The data section start

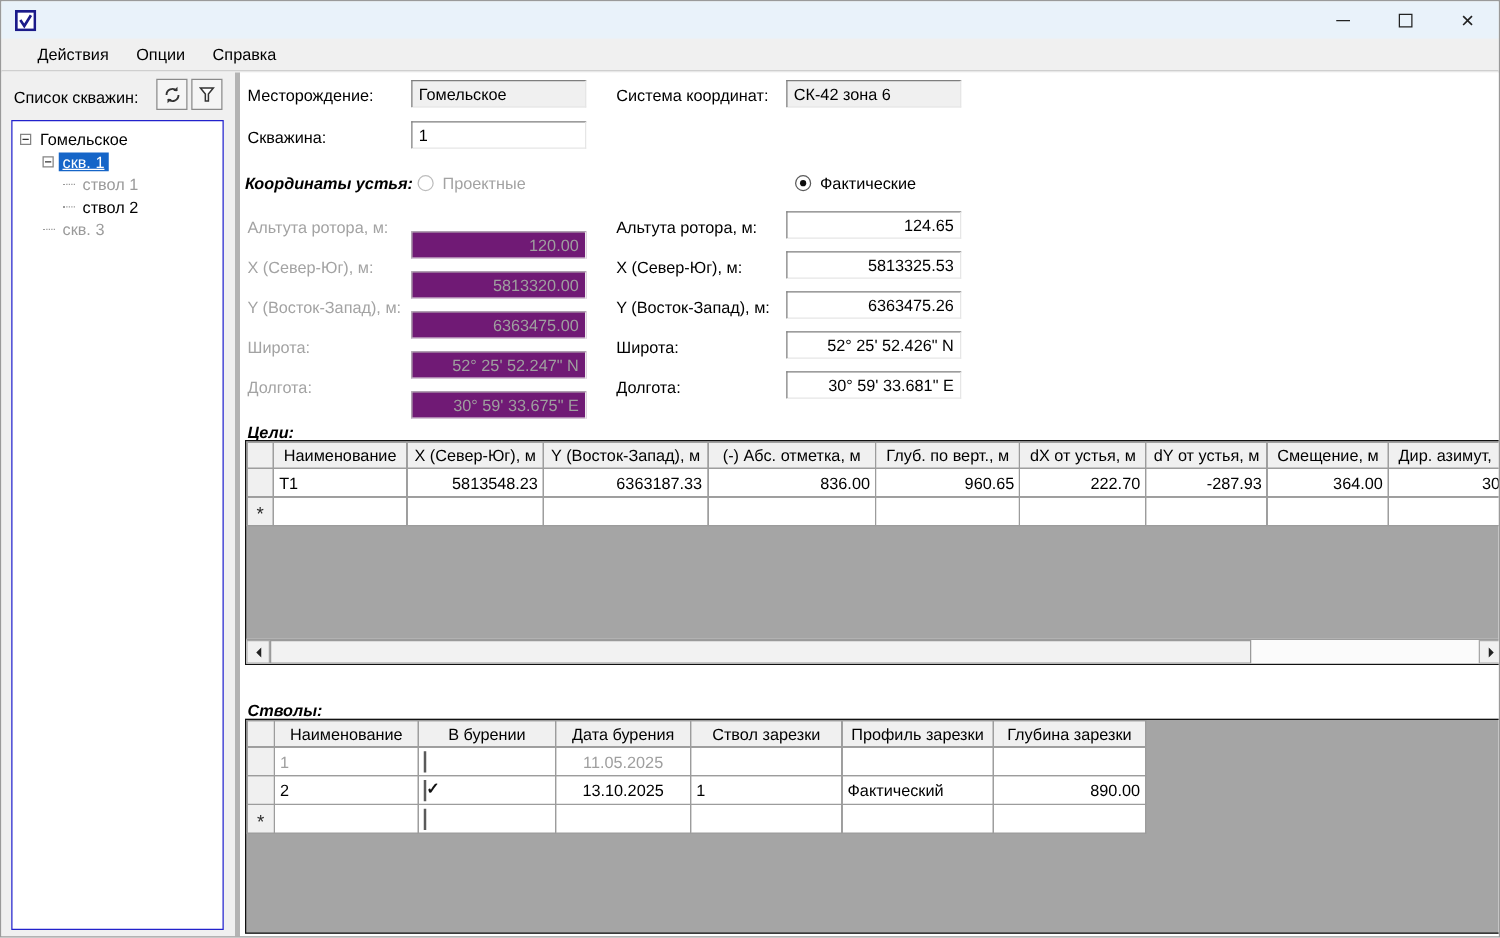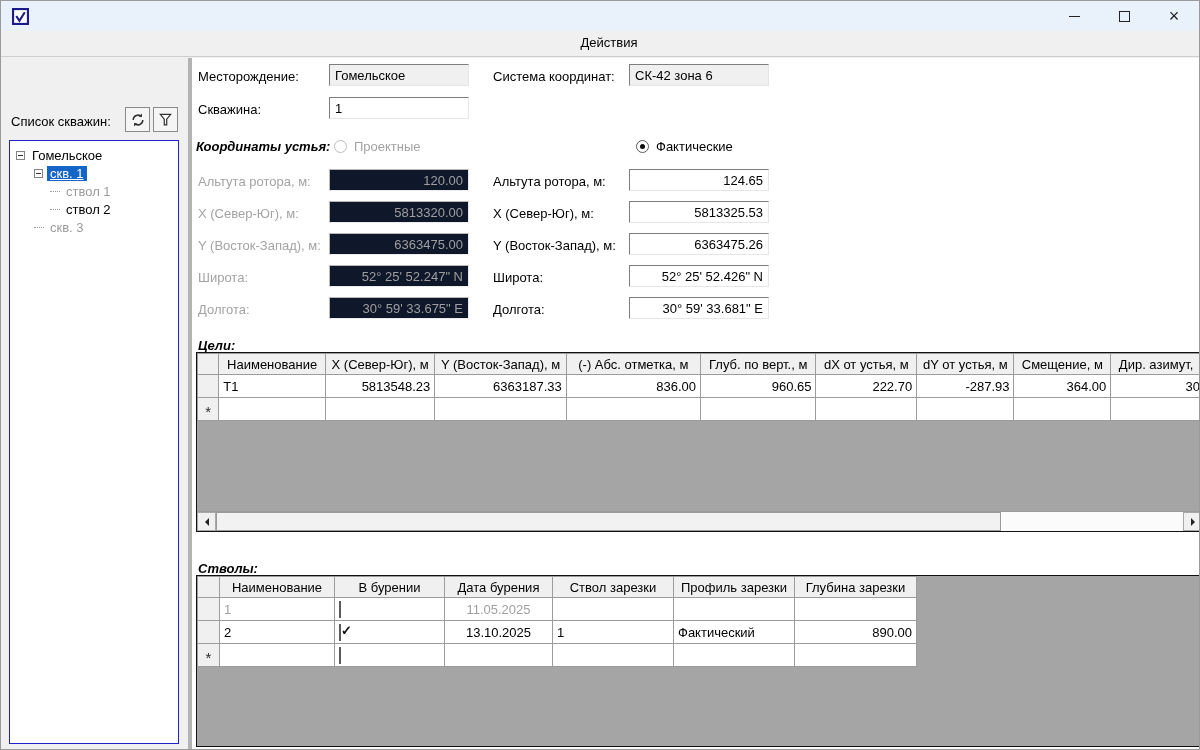--- a/index.html
+++ b/index.html
@@ -12,26 +12,26 @@
   .app-icon { width:17px; height:17px; margin:0 8px 0 11px; }
   .title-text { font-size:13px; color:#111; }
   .win-controls { margin-left:auto; display:flex; }
   .win-btn { width:50px; height:30px; display:flex; align-items:center; justify-content:center; cursor:default; }
   .glyph-min { width:11px; height:1px; background:#222; display:block; }
   .glyph-max { width:11px; height:11px; border:1px solid #222; display:block; }
   .glyph-close { font-size:18px; line-height:18px; color:#222; }
 
   
   .menubar { height:26px; background:#f0f0f0; display:flex; align-items:center;
-             border-bottom:1px solid #cfcfcf; padding-left:18px;flex-direction:column; }
+             border-bottom:1px solid #cfcfcf; padding-left:18px; }
   .menu-item { padding:4px 11px; }
 
   
   .content { position:absolute; top:57px; left:0; right:0; bottom:0; display:flex; }
-  .lpanel { width:187px; background:#f0f0f0; position:relative;margin-top:44px; }
+  .lpanel { width:187px; background:#f0f0f0; position:relative; }
   .vsplit { width:4px; background:#b3b3b3; }
   .rpanel { flex:1; background:#ffffff; position:relative; overflow:hidden; }
 
   
   .lp-label { position:absolute; left:10px; top:12px; }
   .tool-btn { position:absolute; top:5px; width:25px; height:25px; background:#f5f5f5;
               border:1px solid #8a8a8a; display:flex; align-items:center; justify-content:center; }
   .tool-btn.refresh { left:124px; }
   .tool-btn.filter  { left:152px; }
   .treebox { position:absolute; left:8px; top:38px; width:170px; bottom:5px;
@@ -47,21 +47,21 @@
 
   
   .lbl { position:absolute; white-space:nowrap; }
   .lbl.dis { color:#a3a3a3; }
   .seclbl { font-weight:bold; font-style:italic; }
   .tb { position:absolute; height:22px; width:140px; background:#fff; padding:0 5px;
         border:1px solid; border-color:#7e7e7e #e6e6e6 #e6e6e6 #7e7e7e;
         display:flex; align-items:center; overflow:hidden; white-space:nowrap; }
   .tb.right { justify-content:flex-end; }
   .tb.ro  { background:#f0f0f0; }
-  .tb.dis { background:#0f172a; color:#9f9f9f; border-color:#b9b9b9 #ececec #ececec #b9b9b9; }
+  .tb.dis { background:#701a75; color:#9f9f9f; border-color:#b9b9b9 #ececec #ececec #b9b9b9;margin-top:16px; }
   .radio { position:absolute; width:13px; height:13px; border-radius:50%; background:#fff;
            border:1px solid #5a5a5a; }
   .radio.dis { border-color:#bdbdbd; }
   .radio.checked::after { content:""; position:absolute; left:3px; top:3px; width:5px; height:5px;
            border-radius:50%; background:#0b0b0b; }
 
   
   .grid { position:absolute; background:#a5a5a5; border:1px solid #111; overflow:hidden; }
   .grid table { border-collapse:collapse; table-layout:fixed;padding-left:11px; }
   .grid th, .grid td { border:1px solid #9c9c9c; font-weight:normal; overflow:hidden;

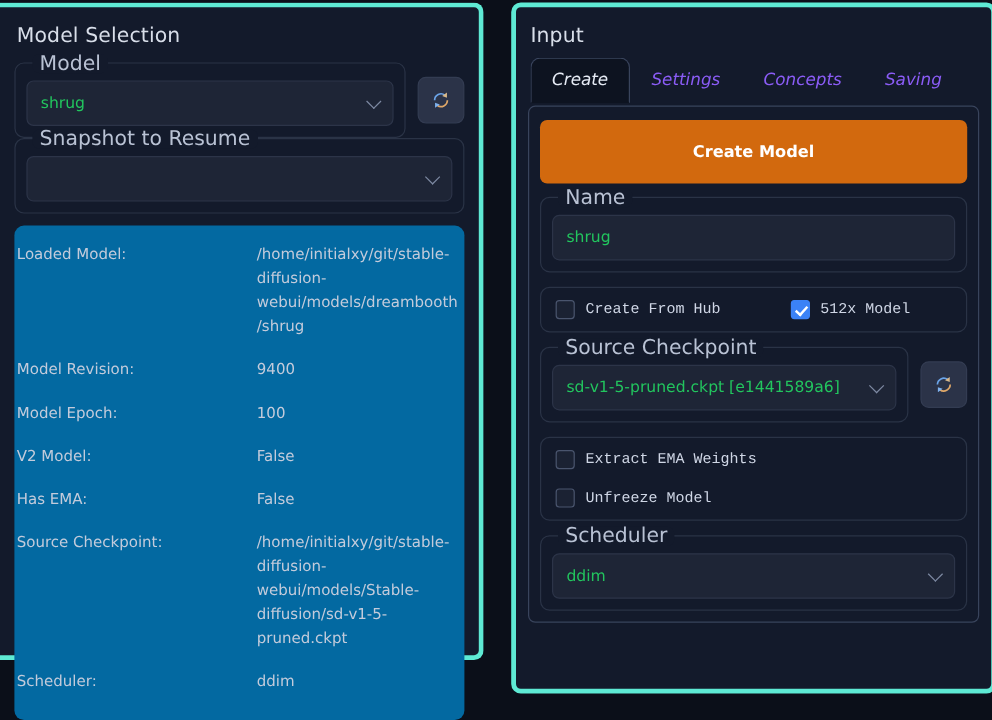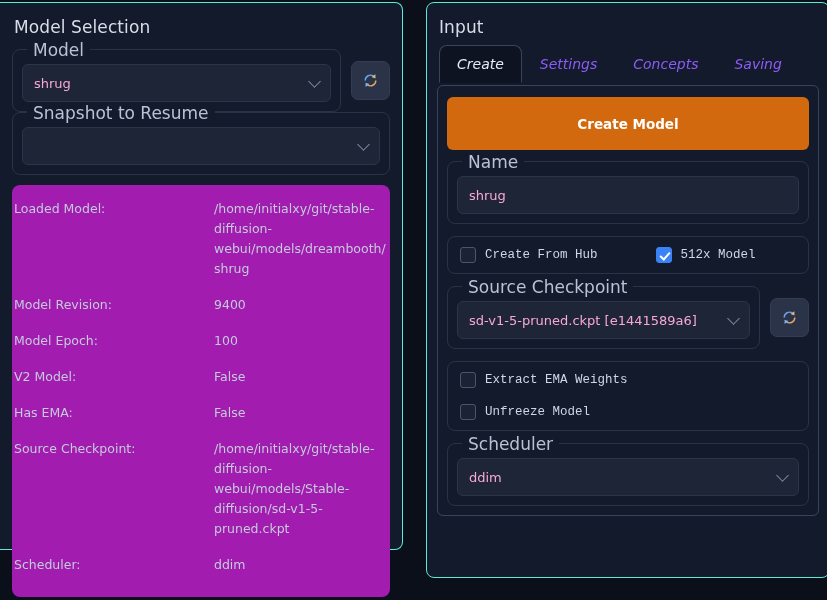--- a/index.html
+++ b/index.html
@@ -14,21 +14,21 @@
     position: relative;
     width: 827px; height: 600px;
     display: flex;
     gap: 13px;
     padding: 0;
   }
 
   
   .panel {
     background: #131a2b;
-    border: 1px solid #5eead4;
+    border: 4px solid #5eead4;
     border-radius: 8px;
   }
   .panel-left {
     position: absolute;
     left: 0; top: 2px;
     width: 403px; height: 548px;
     padding: 12px 12px 0 12px;
     border-left: none;
     border-top-left-radius: 0;
     border-bottom-left-radius: 0;
@@ -72,21 +72,21 @@
   .control {
     position: relative;
     height: 38px;
     background: #1e2536;
     border: 1px solid #2c3448;
     border-radius: 6px;
     display: flex;
     align-items: center;
     padding: 0 20px 0 11px;
     font-size: 13px;
-    color: #f9a8d4;
+    color: #22c55e;
     cursor: pointer;
     white-space: nowrap;
     overflow: hidden;
   }
   .control.input { cursor: text; }
   .chevron {
     position: absolute;
     right: 11px; top: 50%;
     width: 9px; height: 9px;
     margin-top: -6px;
@@ -104,21 +104,21 @@
     border: 1px solid #333c52;
     border-radius: 7px;
     display: flex;
     align-items: center;
     justify-content: center;
     cursor: pointer;
   }
 
   
   .info-card {
-    background: #a21caf;
+    background: #0369a1;
     border-radius: 8px;
     padding: 6px 0 14px 0;
     margin-top: 2px;
   }
   .info-row {
     display: flex;
     align-items: flex-start;
     padding: 8px 2px 8px 2px;
     font-size: 12.5px;
     line-height: 20px;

The data section end

Instructions to follow
Your job is to return all lines above that hold the word "radio".

Output below
   .radio { position:absolute; width:13px; height:13px; border-radius:50%; background:#fff;
   .radio.dis { border-color:#bdbdbd; }
   .radio.checked::after { content:""; position:absolute; left:3px; top:3px; width:5px; height:5px;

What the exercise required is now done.